Surabondamment, et sans qu'il soit nécessaire de répondre à tous les moyens, il doit être observé que, pour les mêmes raisons, la nature contractuelle des relations n'est pas établie. L'huissier est un auxiliaire de justice mandaté pour accomplir un acte particulier et tarifé, peu important que l'acte se répète compte tenu de la nature de l'activité du mandant. Il est constant que la convention d'honoraires conclue pour une durée limité et seulement à compter de juillet 1999 alors que Maître Benichou intervenait depuis 1991, a été dictée par l'annulation, par le Conseil d'Etat, de l'article 10 du décret du 11 décembre 1996 pour permettre la rémunération de l'huissier instrumentaire.
Dès lors Maître Benichou doit être débouté de l'intégralité de ses demandes et la décision entreprise doit être confirmée.
Sur les frais et les dépens
L'équité commande que la totalité des frais irrépétibles ne soit laissée à la charge des intimés, il leur sera alloué 2 000 euro chacune à ce titre.

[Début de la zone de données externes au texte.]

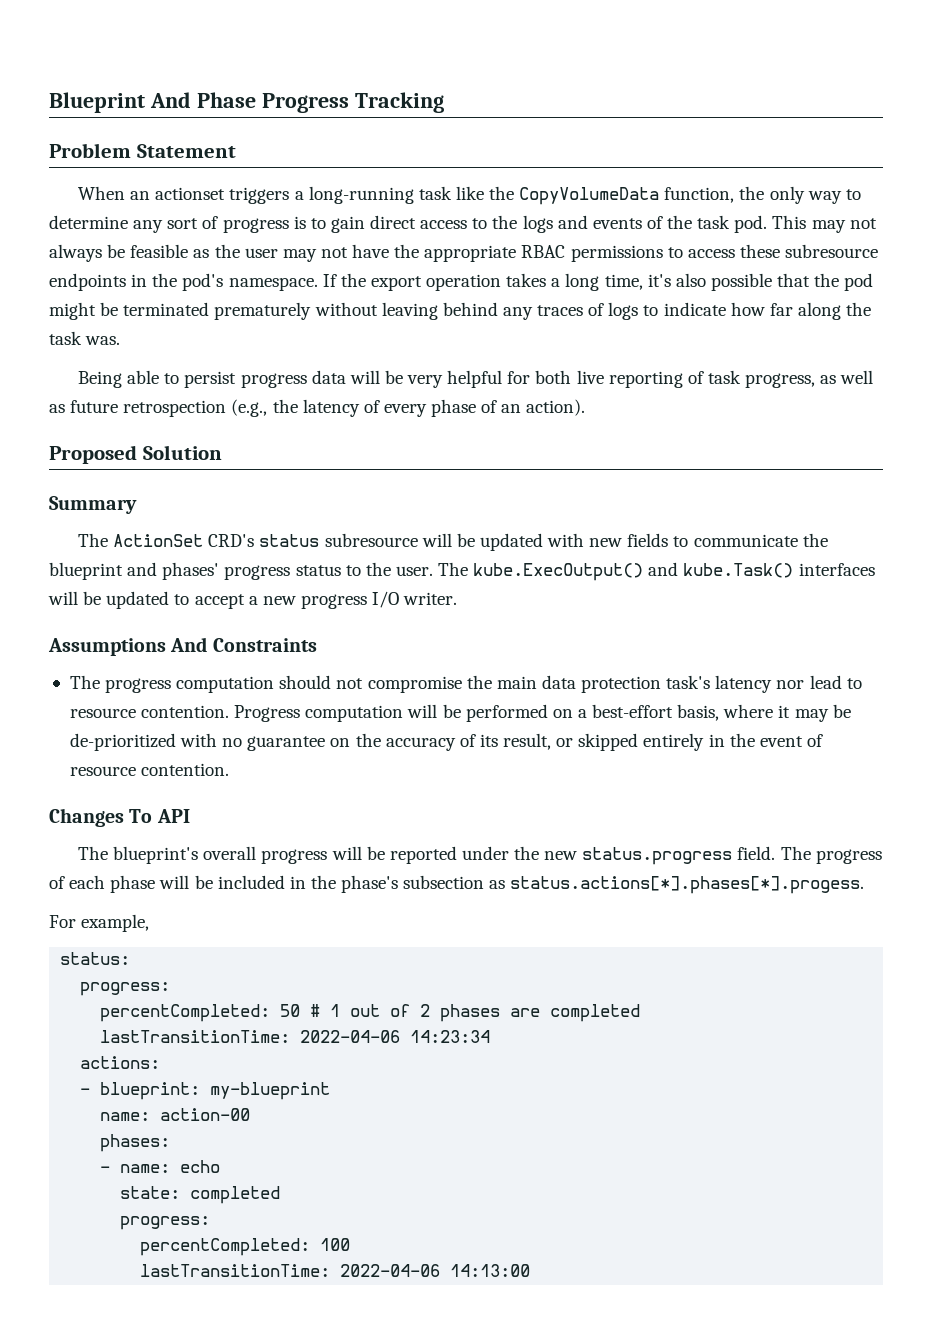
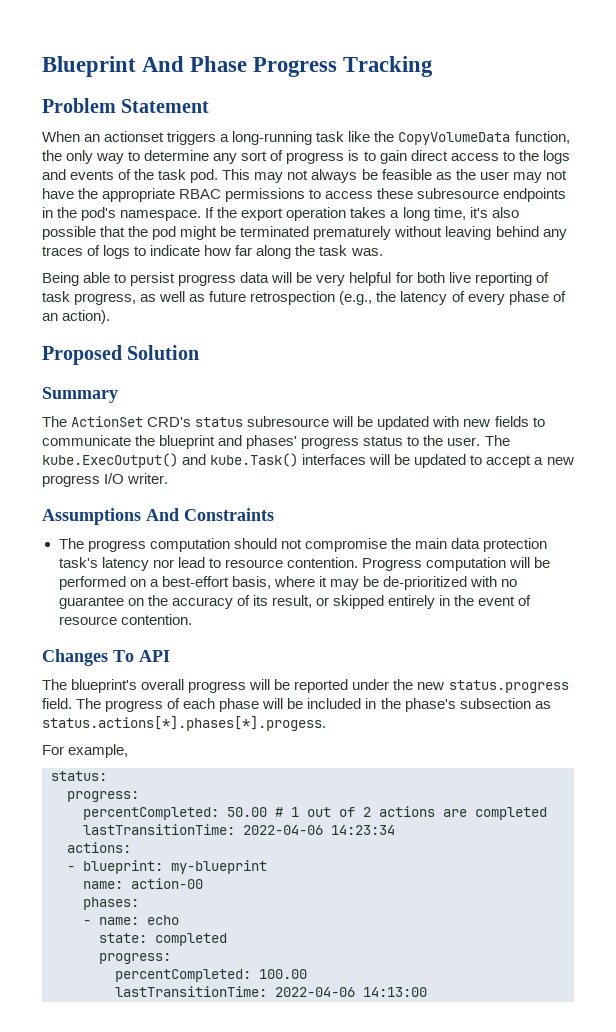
[280,1004,301,1017] 50 -> [227,807,267,817] 50.00
[440,1004,501,1022] phases -> [379,806,435,817] actions
[320,1238,351,1251] 100 -> [259,969,307,979] 100.00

Maître Benichou, qui succombe en ses demandes sera condamné aux dépens.
Par ces motifs, LA COUR, Confirme la décision entreprise en toutes ses dispositions; Condamne Maître Benichou à verser 2 000 euro à chacun des intimés, la société Axiade Rhône Alpes, la société immobilière de l'agglomération lyonnaise et le GIE Groupement social de gestion immobilière; Condamne Maître Benichou aux dépens, qui seront recouvrés conformément à l'article 699 du nouveau Code de procédure civile, par la SCP Dutrievoz, avoués.